WHAT YOU SHOULD DO:
Beginning with the line containing "Top's Motel Matchbook" and ending with the last line, repeat the records exactly.

RECORDS SHOWN:
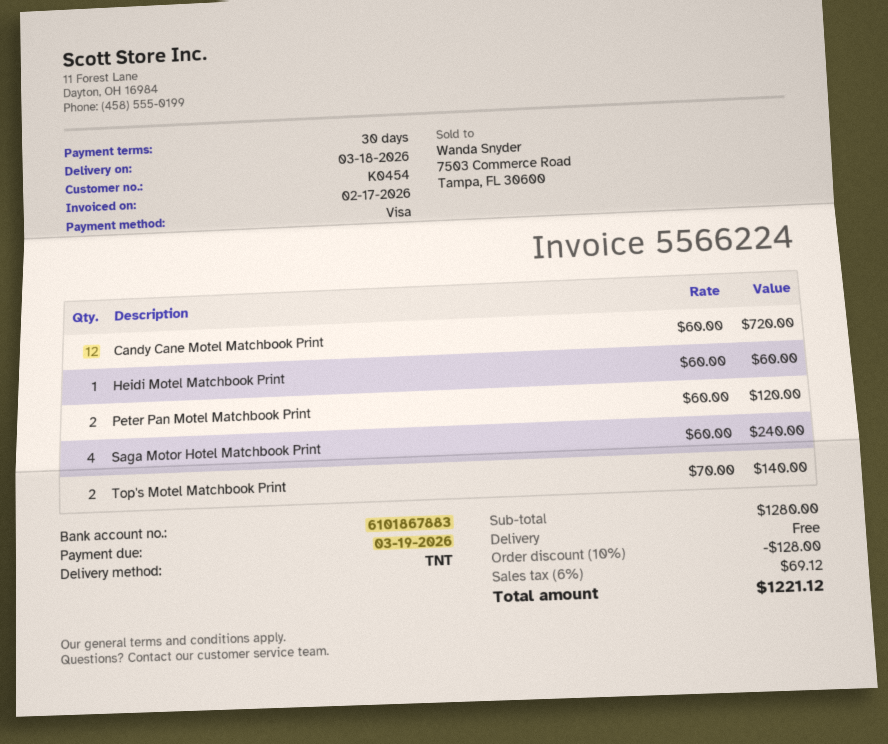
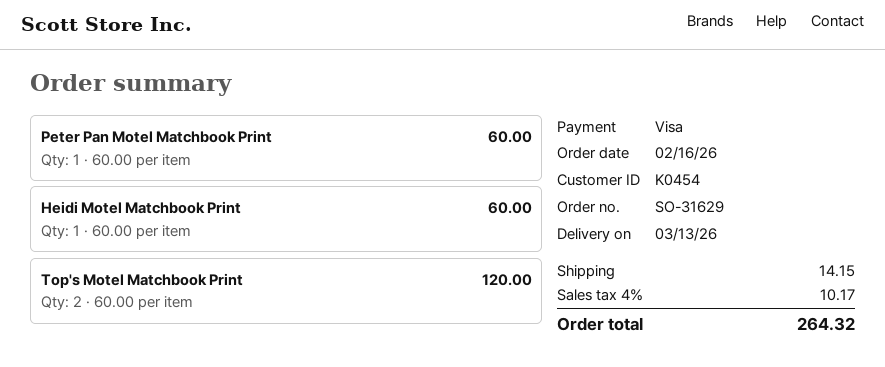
delivery date: 2026-03-18 -> 2026-03-13
Candy Cane Motel Matchbook Print: 12 x 60.00 = 720.00 -> none
Peter Pan Motel Matchbook Print: 2 x 60.00 = 120.00 -> 1 x 60.00 = 60.00
Saga Motor Hotel Matchbook Print: 4 x 60.00 = 240.00 -> none
Top's Motel Matchbook Print: 2 x 70.00 = 140.00 -> 2 x 60.00 = 120.00
discount: 10% = 128.00 -> none
shipping: 0.00 -> 14.15
tax: 6% = 69.12 -> 4% = 10.17
total: 1221.12 -> 264.32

ANSWER:
Top's Motel Matchbook Print: 2 x 70.00 = 140.00 -> 2 x 60.00 = 120.00
discount: 10% = 128.00 -> none
shipping: 0.00 -> 14.15
tax: 6% = 69.12 -> 4% = 10.17
total: 1221.12 -> 264.32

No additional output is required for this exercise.